Scientific Publisher to Provide Easy Access to Study Data

October 24, 2011
Satellites and other instruments are producing more data than ever. Credit: NASA.
Satellites and other instruments are producing more data than ever. Credit: NASA.

 

 
Modern society is awash in data. By one estimate, as much information today is created in 48 hours as was produced in the last 30,000 years. The challenge now is making all those megabytes public.
 
The open data movement has sprouted up to disseminate data from satellites and sensors, in traditional labs and other places, to anyone who wants it. Open data allows scientists to build on experiments faster and easier, and to root out mistakes. It gives the public added confidence in the results. While the 2009 “Climategate” controversy failed to change the basic facts about global warming it did expose the lengths that some scientists, besieged by climate change deniers, went to keep their data secret.
 
This month, Elsevier, publisher of The Lancet and Cell, announced the start of reciprocal linking between its geochemistry journals and a data library managed by Columbia’s Lamont-Doherty Earth Observatory, called Integrated Earth Data Applications (IEDA) and funded by the National Science Foundation. Eventually, studies in 32 Elsevier geochemistry journals, including Earth-Science Reviews and Earth and Planetary Science Letters, will link to data sets managed by IEDA.
“Through this collaboration, more researchers will be able to access the data and analyze it,” said Kerstin Lehnert, a Lamont-Doherty scientist who heads IEDA. “We’ve built the software tools that let you pull out the data you need instantly.”
In a similar project, Elsevier started reciprocal linking earlier this year with some of its other earth science journals and the PANGAEA data library managed by Germany’s Alfred Wegener Institute for Polar and Marine Research.  Though some scientists make their data available in supplementary material, these new collaborations make the data easier to use, said IJsbrand Jan Aalbersberg, vice president of content innovation at Elsevier. “Previously, data was often available but much more hidden,” he said. "This visibility allows the science to be better validated, and re-used, ultimately improving the quality of science at lower cost.”
 
Access to geochemistry data can help scientists understand fundamental earth processes. Credit: U.S. Geological Survey.
Access to geochemistry data can help scientists understand fundamental earth processes. Credit: U.S. Geological Survey.
 

 The geochemistry data now available to Elsevier readers comes through IEDA’s EarthChem portal, co-managed by the University of Kansas. One benefit of open data, say scientists, is the ability to make comparisons across disciplines. Lamont-Doherty geochemist Terry Plank and colleagues are currently analyzing a dataset describing the amount of iron and lead in volcanic rocks collected from California. They recently compared this information to another dataset describing magmas formed in the lab to see if they can understand at what depths and temperatures magmas are forming under the western U.S., where the continent is slowly tearing apart.

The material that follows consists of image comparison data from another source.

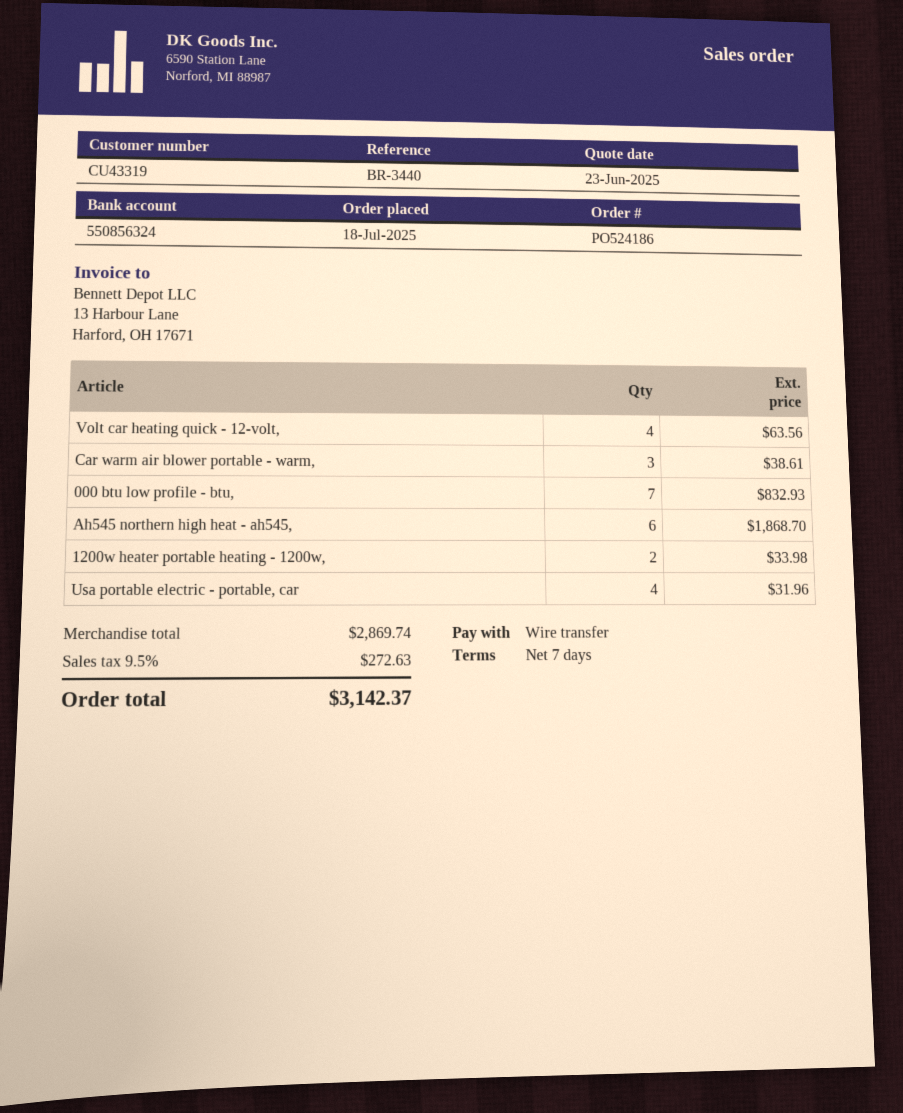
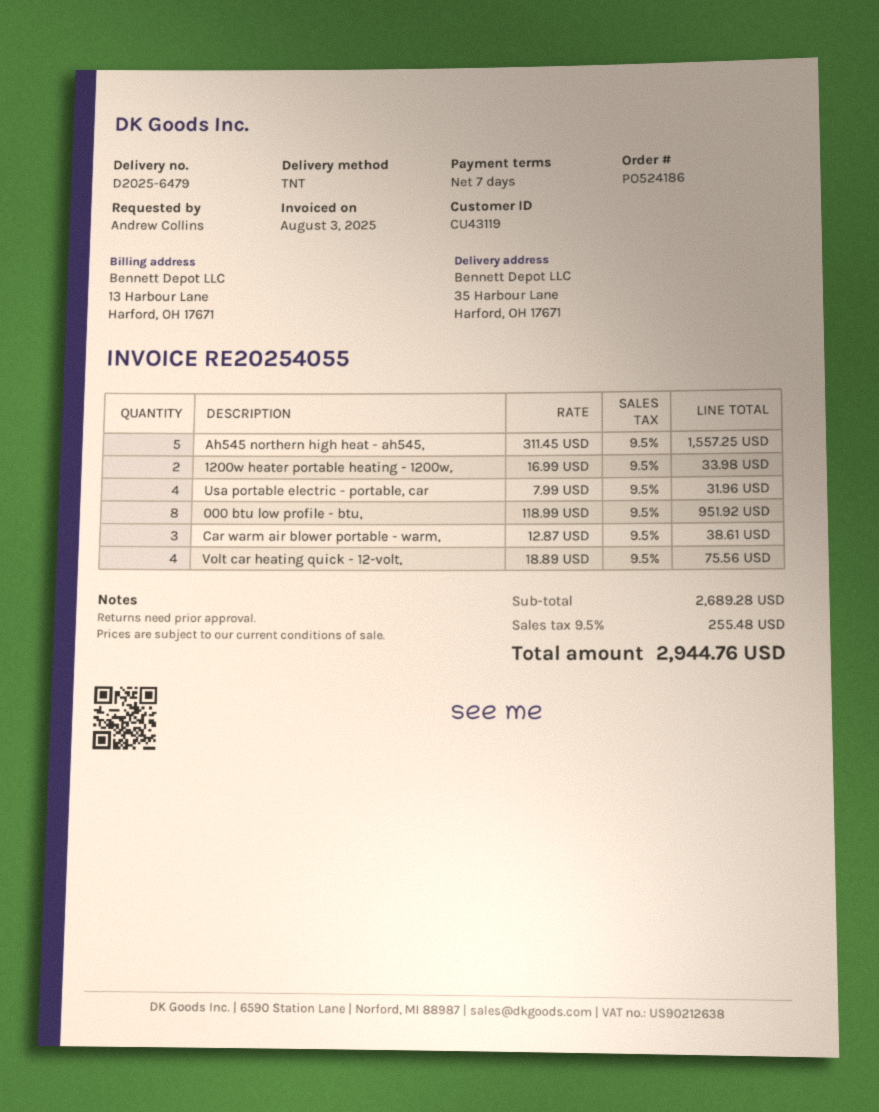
customer number: CU43319 -> CU43119
Volt car heating quick - 12-volt,: 4 for 63.56 -> 4 for 75.56
000 btu low profile - btu,: 7 for 832.93 -> 8 for 951.92
Ah545 northern high heat - ah545,: 6 for 1868.70 -> 5 for 1557.25
subtotal: 2869.74 -> 2689.28
tax: 9.5% = 272.63 -> 9.5% = 255.48
total: 3142.37 -> 2944.76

In a separate investigation, Plank is looking at volcanism off the coast of South America. She recently scrolled through tens of thousands of rock samples from that region online, but found only a few dozen that included the rocks’ lithium concentrations. It turns out that the same metal used in disposable batteries can also record the movement of sediments during subduction.  That data gap has helped Plank identify a new area for fieldwork. “It has totally changed the way we discover things,” she said. “I have always felt that there are secrets buried in data; now we can find them.”
 
In seismology, scientists credit the shift to open data in the 1980s for major advances in understanding how earthquakes work. More than 100 universities worldwide share earthquake data to monitor faults and verify nuclear test explosions in a collaboration called Incorporated Research Institutions for Seismology (IRIS).
The hidden peaks and valleys of earth’s seafloor have also come into sharper focus through data made public in a partnership between Google Earth and IEDA, which synthesized measurements of the seafloor gathered on hundreds of scientific cruises.
 
Computers have changed the way science is done. Advocates of open data say sharing can multiply the results. “We’re no longer scientists at a bench studying a rock through a microscope,” said seismologist Art Lerner-Lam, interim director of Lamont. “Modern science requires broad access to information, allowing you to examine things from different perspectives. Removing barriers to data makes innovation possible.”